Exercise details: Where the line with "- Где Х – буква" appears in the records below, start there and transcribe each line exactly through the last.

Provided material:
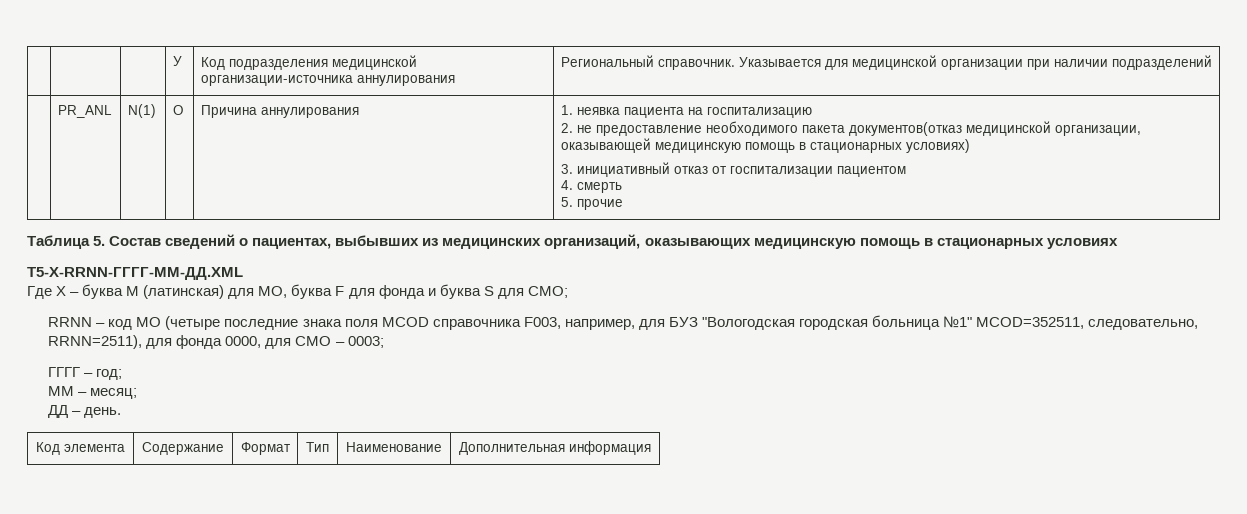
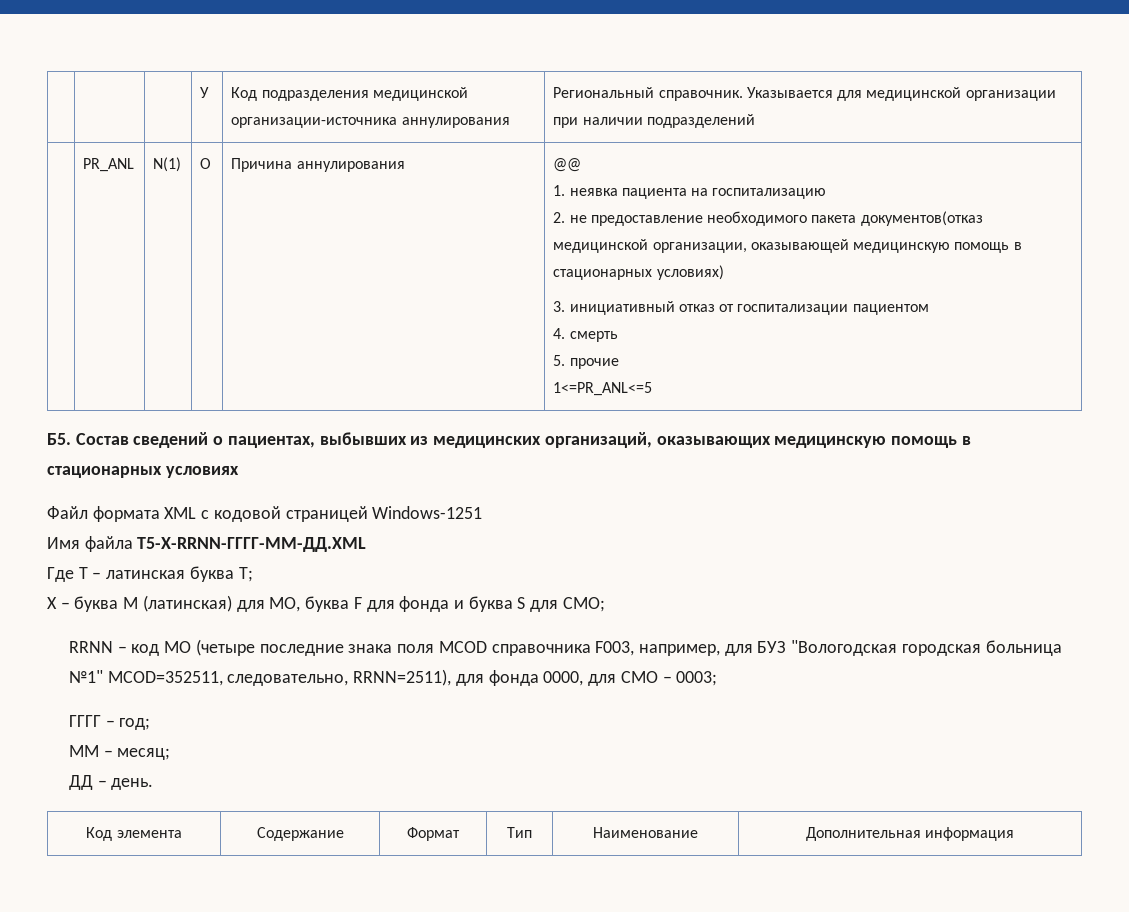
- | PR_ANL | N(1) | О | Причина аннулирования | 1. неявка пациента на госпитализацию
+ | PR_ANL | N(1) | О | Причина аннулирования | @@
+ 1. неявка пациента на госпитализацию
  2. не предоставление необходимого пакета документов(отказ медицинской организации, оказывающей медицинскую помощь в стационарных условиях)
  3. инициативный отказ от госпитализации пациентом
  4. смерть
  5. прочие
- Таблица 5. Состав сведений о пациентах, выбывших из медицинских организаций, оказывающих медицинскую помощь в стационарных условиях
+ 1<=PR_ANL<=5
+ Б5. Состав сведений о пациентах, выбывших из медицинских организаций, оказывающих медицинскую помощь в стационарных условиях
- T5-X-RRNN-ГГГГ-MM-ДД.XML
- Где Х – буква М (латинская) для МО, буква F для фонда и буква S для СМО;
+ Файл формата XML с кодовой страницей Windows-1251
+ Имя файла T5-X-RRNN-ГГГГ-MM-ДД.XML
+ Где T – латинская буква T;
+ Х – буква М (латинская) для МО, буква F для фонда и буква S для СМО;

Solution for this task:
- Где Х – буква М (латинская) для МО, буква F для фонда и буква S для СМО;
+ Файл формата XML с кодовой страницей Windows-1251
+ Имя файла T5-X-RRNN-ГГГГ-MM-ДД.XML
+ Где T – латинская буква T;
+ Х – буква М (латинская) для МО, буква F для фонда и буква S для СМО;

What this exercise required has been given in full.